JAKARTA - Porsi pembiayaan bunga dan cicilan utang dalam Anggaran Pendapatan dan Belanja Negara (APBN) dinilai semakin membebani, sehingga berpotensi menjadi pemicu krisis ekonomi. Beban utang yang semakin berat itu membuat defisit keseimbangan primer kian melebar.

Rektor Universitas Paramadina Jakarta, Didik J. Rachbini, dalam diskusi bertajuk Utang dan Pembiayaan Pandemi Covid-19, di Jakarta, Minggu (1/8), mengatakan krisis saat ini berbeda dengan krisis moneter pada 1998 yang dipicu oleh melemahnya nilai tukar. "Saat ini potensi krisis ekonomi itu karena beban berat APBN," ujar Didik.

Dia berharap agar pemerintah berupaya maksimal menjaga kondisi APBN, terutama selama pandemi karena defisit yang semakin melebar dan utang yang terus menumpuk.

"Masalah kian pelik ketika APBN digenjot utang dan defisit juga besar, tetapi dampak ke ekonomi tidak akan lebih besar daripada negara-negara lain yang dapat mengendalikan anggarannya," ungkap Didik.

Dalam APBN tahun ini, defisit anggaran dipatok 5,7 persen terhadap produk domestik bruto (PDB) atau setara 1.006,4 triliun rupiah.
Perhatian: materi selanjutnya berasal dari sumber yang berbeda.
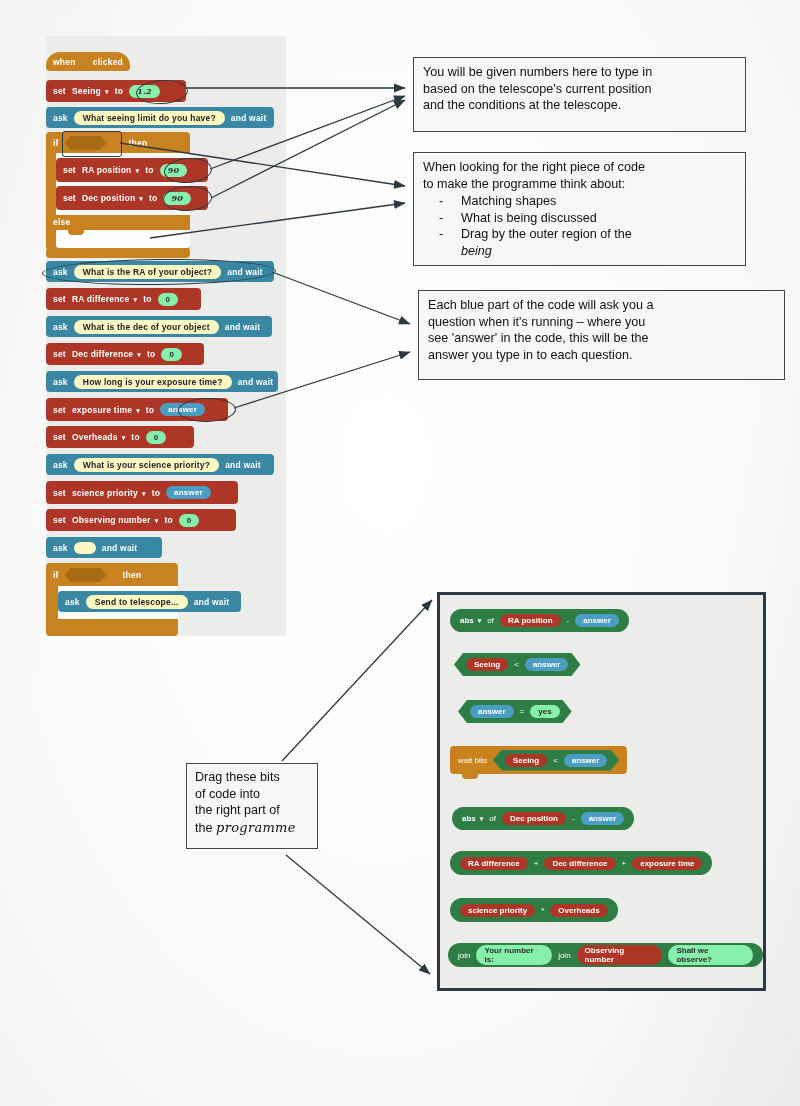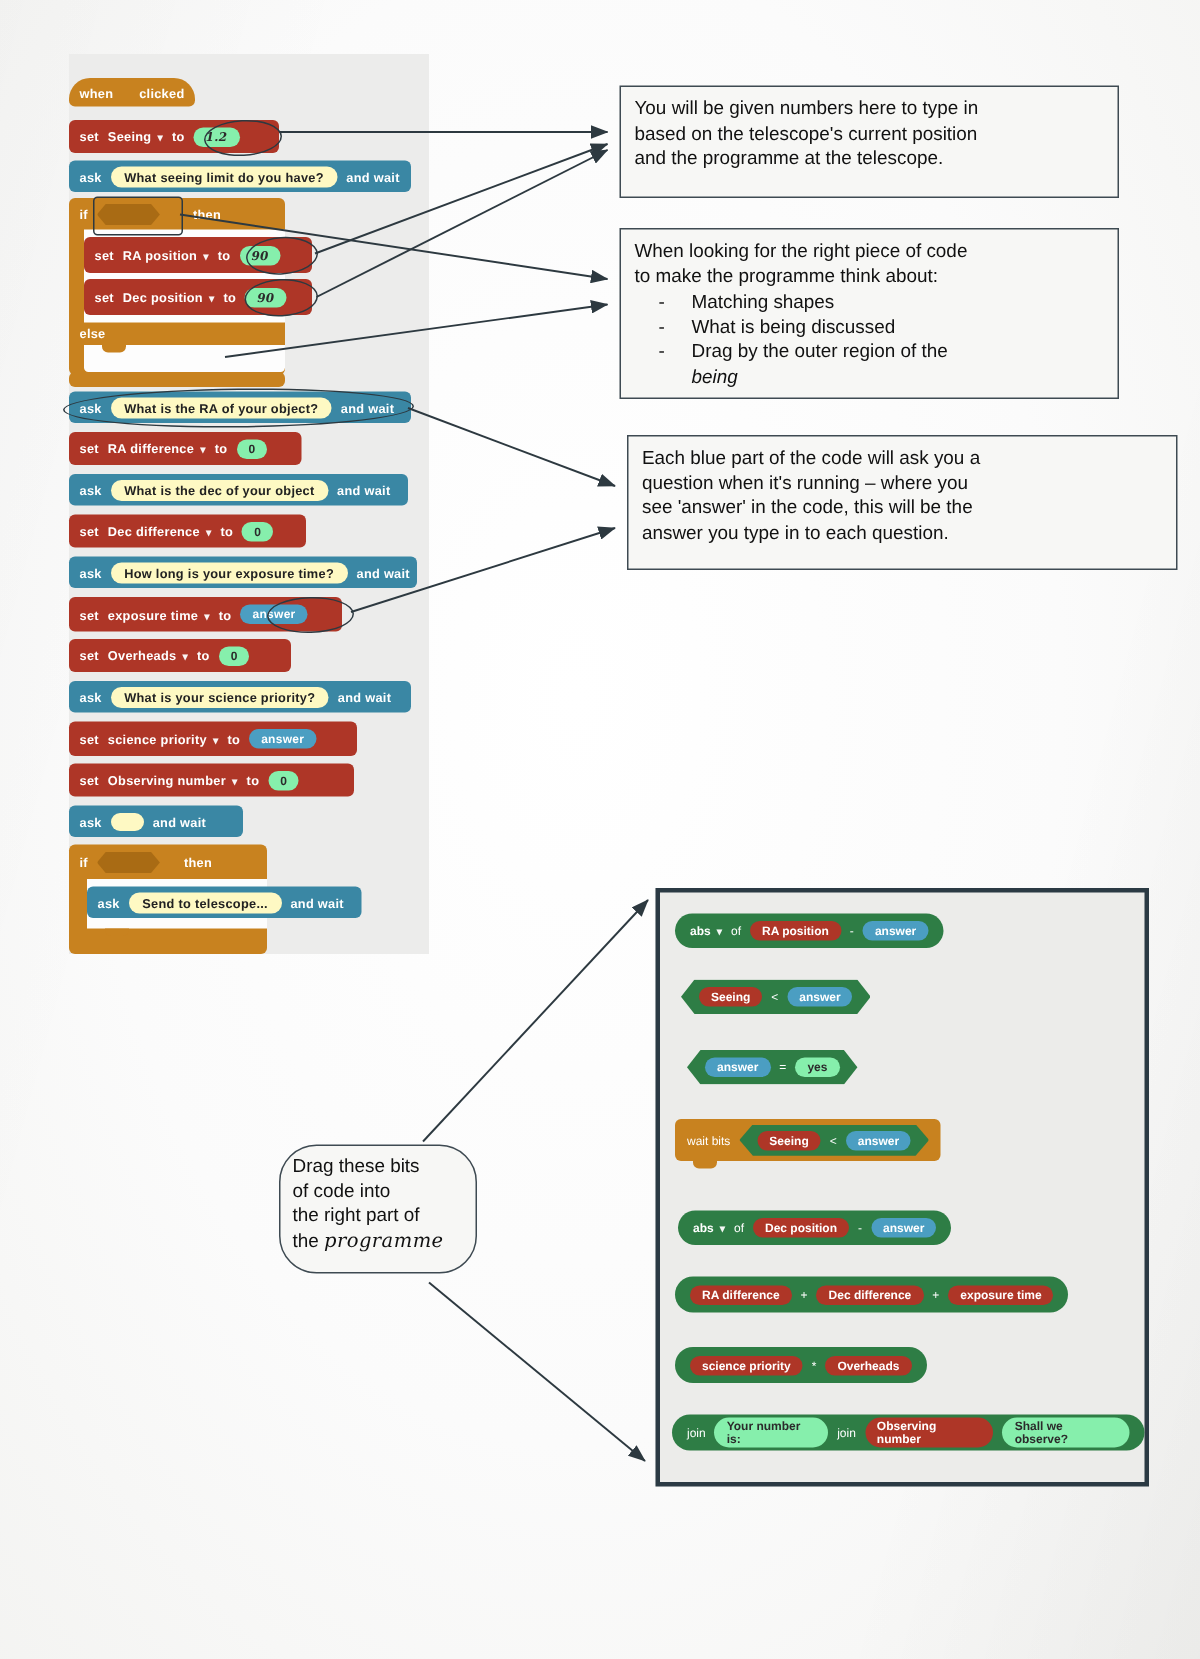--- a/index.html
+++ b/index.html
@@ -250,21 +250,21 @@
 <div class="ink-ellipse" style="left:136px;top:80px;width:50px;height:22px;transform:rotate(-3deg);"></div>
 <div class="ink-rect" style="left:62px;top:131px;width:58px;height:24px;"></div>
 <div class="ink-ellipse" style="left:164px;top:158px;width:46px;height:23px;transform:rotate(-4deg);"></div>
 <div class="ink-ellipse" style="left:163px;top:186px;width:47px;height:23px;transform:rotate(-3deg);"></div>
 <div class="ink-ellipse" style="left:42px;top:259px;width:232px;height:24px;transform:rotate(-0.6deg);"></div>
 <div class="ink-ellipse" style="left:178px;top:398px;width:56px;height:22px;transform:rotate(-1.5deg);"></div>
 
 <div class="note" style="left:413px;top:57px;width:333px;height:75px;">
   <div>You will be given numbers here to type in</div>
   <div>based on the telescope's current position</div>
-  <div>and the programme at the telescope.</div>
+  <div>and the conditions at the telescope.</div>
 </div>
 
 <div class="note" style="left:413px;top:152px;width:333px;height:114px;">
   <div>When looking for the right piece of code</div>
   <div>to make the programme think about:</div>
   <ul>
     <li>Matching shapes</li>
     <li>What is being discussed</li>
     <li>
       <span>Drag by the outer region of the</span><br>
@@ -273,21 +273,21 @@
   </ul>
 </div>
 
 <div class="note" style="left:418px;top:290px;width:367px;height:90px;">
   <div>Each blue part of the code will ask you a</div>
   <div>question when it's running – where you</div>
   <div>see 'answer' in the code, this will be the</div>
   <div>answer you type in to each question.</div>
 </div>
 
-<div class="note" style="left:186px;top:763px;width:132px;height:86px;padding:5px 8px;border-radius:25px;">
+<div class="note" style="left:186px;top:763px;width:132px;height:86px;padding:5px 8px;">
   <div>Drag these bits</div>
   <div>of code into</div>
   <div>the right part of</div>
   <div>
     <span>the</span>
     <span class="hand">programme</span>
   </div>
 </div>
 
 <div class="panel" style="left:437px;top:592px;width:323px;height:393px;">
Kalau tidak dikelola dengan baik, beban itu berpotensi membebani kinerja fiskal di tahun-tahun mendatang.

Sementara itu, Rektor Universitas Trilogi, Mudrajad Kuncoro, menyebutkan untuk membiayai anggaran dengan defisit sebesar itu, pemerintah mengalokasikan penarikan pinjaman sebesar 971 triliun rupiah. "Nyaris seluruh kebutuhan pembiayaan itu ditutup dengan utang," sebutnya.

Penarikan utang, jelas Mudrajad, tidak cuma digunakan untuk menutup kebutuhan pembiayaan anggaran, tetapi juga untuk pembiayaan investasi dan kewajiban penjaminan. Masing-masing 169.1 trilliun rupiah dan 2,7 trilliun rupiah.

Pada periode 2015-2020, terang dia, rata-rata pembayaran bunga utang tumbuh 16,69 persen. Rasio pembiayaan bunga utang terhadap PDB pun terus meningkat dari 1,35 persen pada 2015 menjadi 1,99 persen pada 2020.

Menurut laporan Bank Dunia pada 2021, Indonesia menempati posisi ketujuh sebagai negara pengutang terbesar di dunia. Hingga akhir Desember 2020, Indonesia tercatat memiliki utang sebesar 6.074,56 trilliun rupiah atau setara dengan 38,68 persen terhadap PDB.

Lebih lanjut, dia menjelaskan bahwa masalah utama APBN adalah tax ratio yang hanya 1 digit dan cenderung menurun, sementara belanja melebihi pendapatan negara. "Rasio beban utang atau Debt to Service Ratio (DSR) sudah di atas batas aman. Pemerintah harus benahi ini," tegas Mudrajad.

Jadi Warisan

Dalam kesempatan yang sama, Pengamat Kebijakan Publik dari Universitas Brawijaya, Malang, Andy Fefta Wijaya, menegaskan politik utang yang berisiko akan menjadi warisan anak-cucu.

Utang bukan lagi merupakan investasi, tetapi sebagai beban ekonomi bahkan bisa berdampak ke krisis berkelanjutan.